"I don't think the tax overhaul is going to really address the flaws in our international tax rules," said Eric Toder, co-director of the Urban-Brookings Tax Policy Center at the Urban Institute. "With a 20 percent (corporate tax) rate, I suppose that decreases the incentive to stash money overseas. On the other hand, you still want to get the rate down to zero if you can."
Few companies have been seen as aggressive -- and successful -- in pushing down corporate taxes as Apple, making it a target of government investigations in the U.S. and Europe. One particular focus in recent years was how Apple had booked its massive earnings, much of it intellectual property generated in the U.S., to offshore tax shelters in Ireland.
A Senate subcommittee in May 2013 claimed Apple had used various methods to avoid paying federal taxes on $44 billion of earnings between 2009 and 2012. Apple's chief, Tim Cook, said at the Senate hearing then that the maker of iPhones pays "every single dollar" of taxes that it owes.
But not long after that Senate testimony, Apple sought a new strategy and, with the help of the legal- and tax-advisory firm Appleby, eventually found a new tax haven on a tiny island in the English Channel called Jersey, according to published reports based on the Paradise Papers.

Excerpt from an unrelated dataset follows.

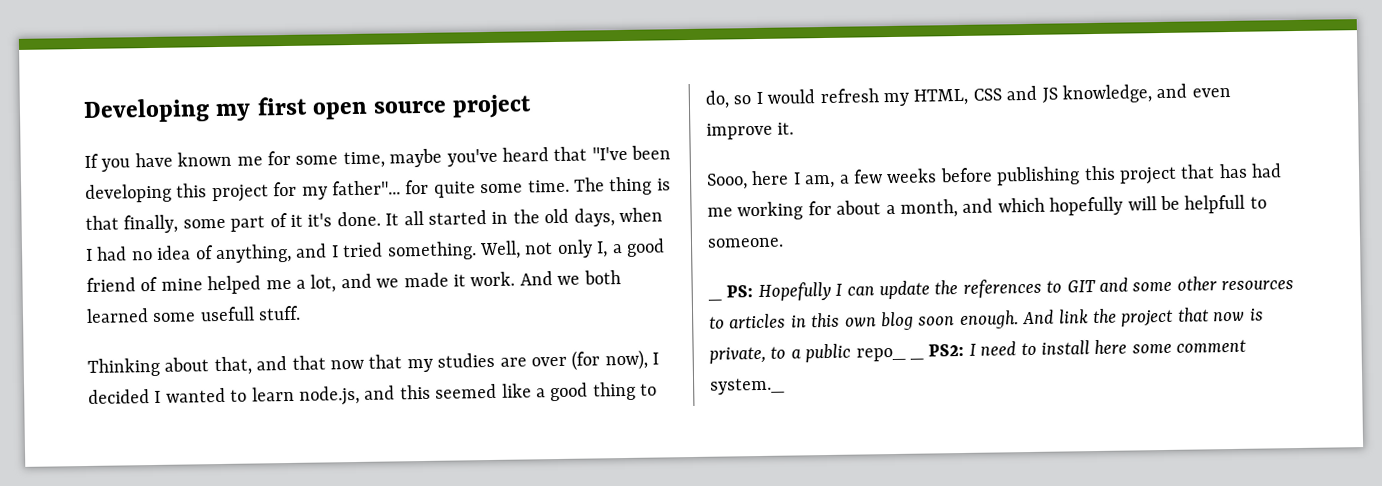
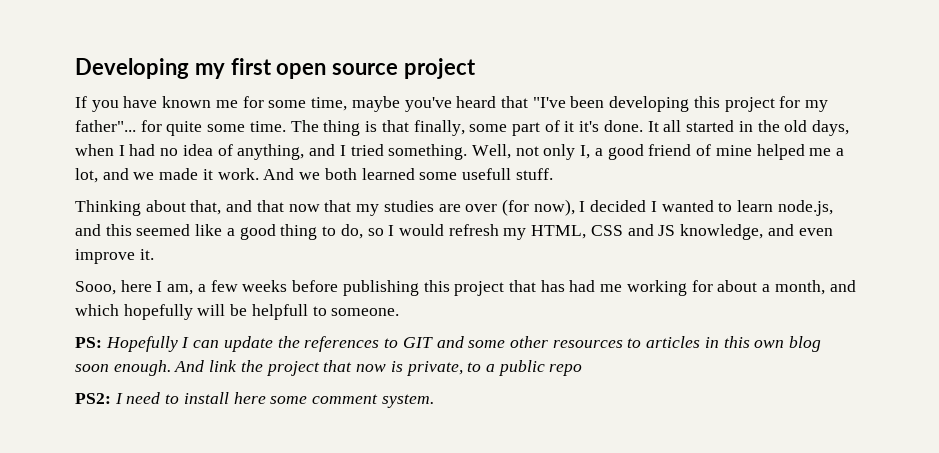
[708,297,722,301] _ -> (400, 312) none
[855,347,924,362] repo_ _ -> [549,364,583,376] repo //
[710,377,785,395] system._ -> [381,394,434,408] system.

These leaked records, originally obtained by a German newspaper, have been shared with the International Consortium of Investigative Journalists, which is made up of media organizations such as the New York Times, the Guardian in Britain and CBC in Canada. The Los Angeles Times is not a media partner.
In its statement Monday, Apple contended that there were a number of inaccuracies in the reports by the consortium.
"The changes Apple made to its corporate structure in 2015 were specially designed to preserve its tax payments to the United States, not to reduce its taxes anywhere else," the company said. No operations or investments were moved from Ireland, said Apple, which noted that its effective tax rate on foreign earnings is 21 percent.
In addition to details of Apple's tax-restructuring strategy, the Paradise Papers included information about the use of shell companies and other tax-reducing strategies by corporations such as Nike, Uber, Facebook and Allergan, as well as individuals.
Last year, the Obama administration sought to crack down on companies moving headquarters overseas, so-called corporate inversions, to avoid paying U.S. taxes. Officials also sought to curb another tax-avoidance practice in which multinational firms make loans or shift finances between affiliates to strip out earnings in higher-tax countries or take advantage of tax breaks such as interest deductions.